▸ **EXTRACTED ENTRIES**:

————

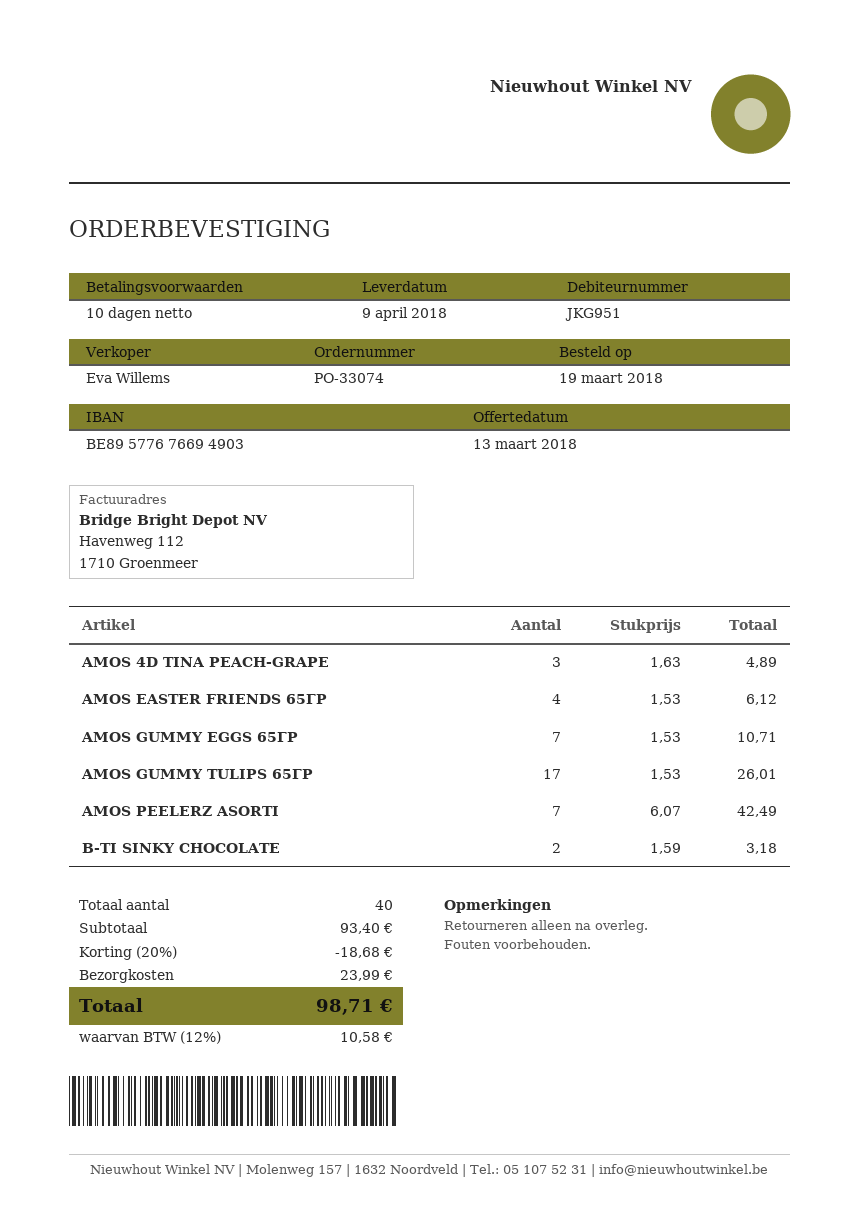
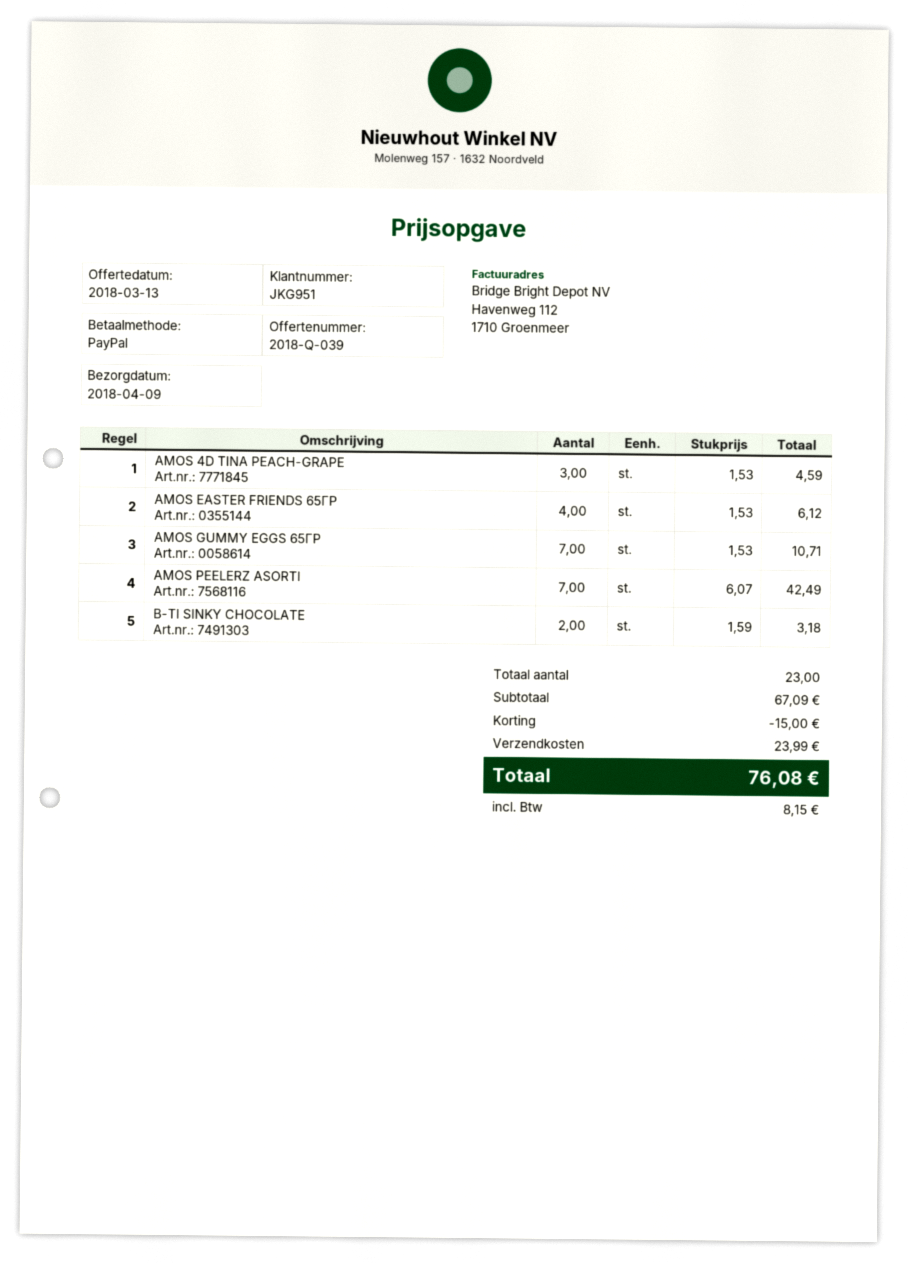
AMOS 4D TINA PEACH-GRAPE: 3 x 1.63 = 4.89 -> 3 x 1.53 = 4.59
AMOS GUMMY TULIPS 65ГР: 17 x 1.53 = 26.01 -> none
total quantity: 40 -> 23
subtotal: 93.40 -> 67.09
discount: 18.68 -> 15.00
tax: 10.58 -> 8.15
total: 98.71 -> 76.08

————

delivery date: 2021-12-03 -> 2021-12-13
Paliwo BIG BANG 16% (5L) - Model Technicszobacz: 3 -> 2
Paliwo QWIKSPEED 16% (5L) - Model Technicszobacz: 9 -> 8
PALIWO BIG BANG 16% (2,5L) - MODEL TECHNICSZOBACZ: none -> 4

————

▸ **DIRECTIONS**:
Starting at the line that has "AMOS 4D TINA" in the records above, restate word for word every line until the one that has "total: 98.71 -> 76.08", and include that one as well.

▸ **RESPONSE TO THE TASK**:
AMOS 4D TINA PEACH-GRAPE: 3 x 1.63 = 4.89 -> 3 x 1.53 = 4.59
AMOS GUMMY TULIPS 65ГР: 17 x 1.53 = 26.01 -> none
total quantity: 40 -> 23
subtotal: 93.40 -> 67.09
discount: 18.68 -> 15.00
tax: 10.58 -> 8.15
total: 98.71 -> 76.08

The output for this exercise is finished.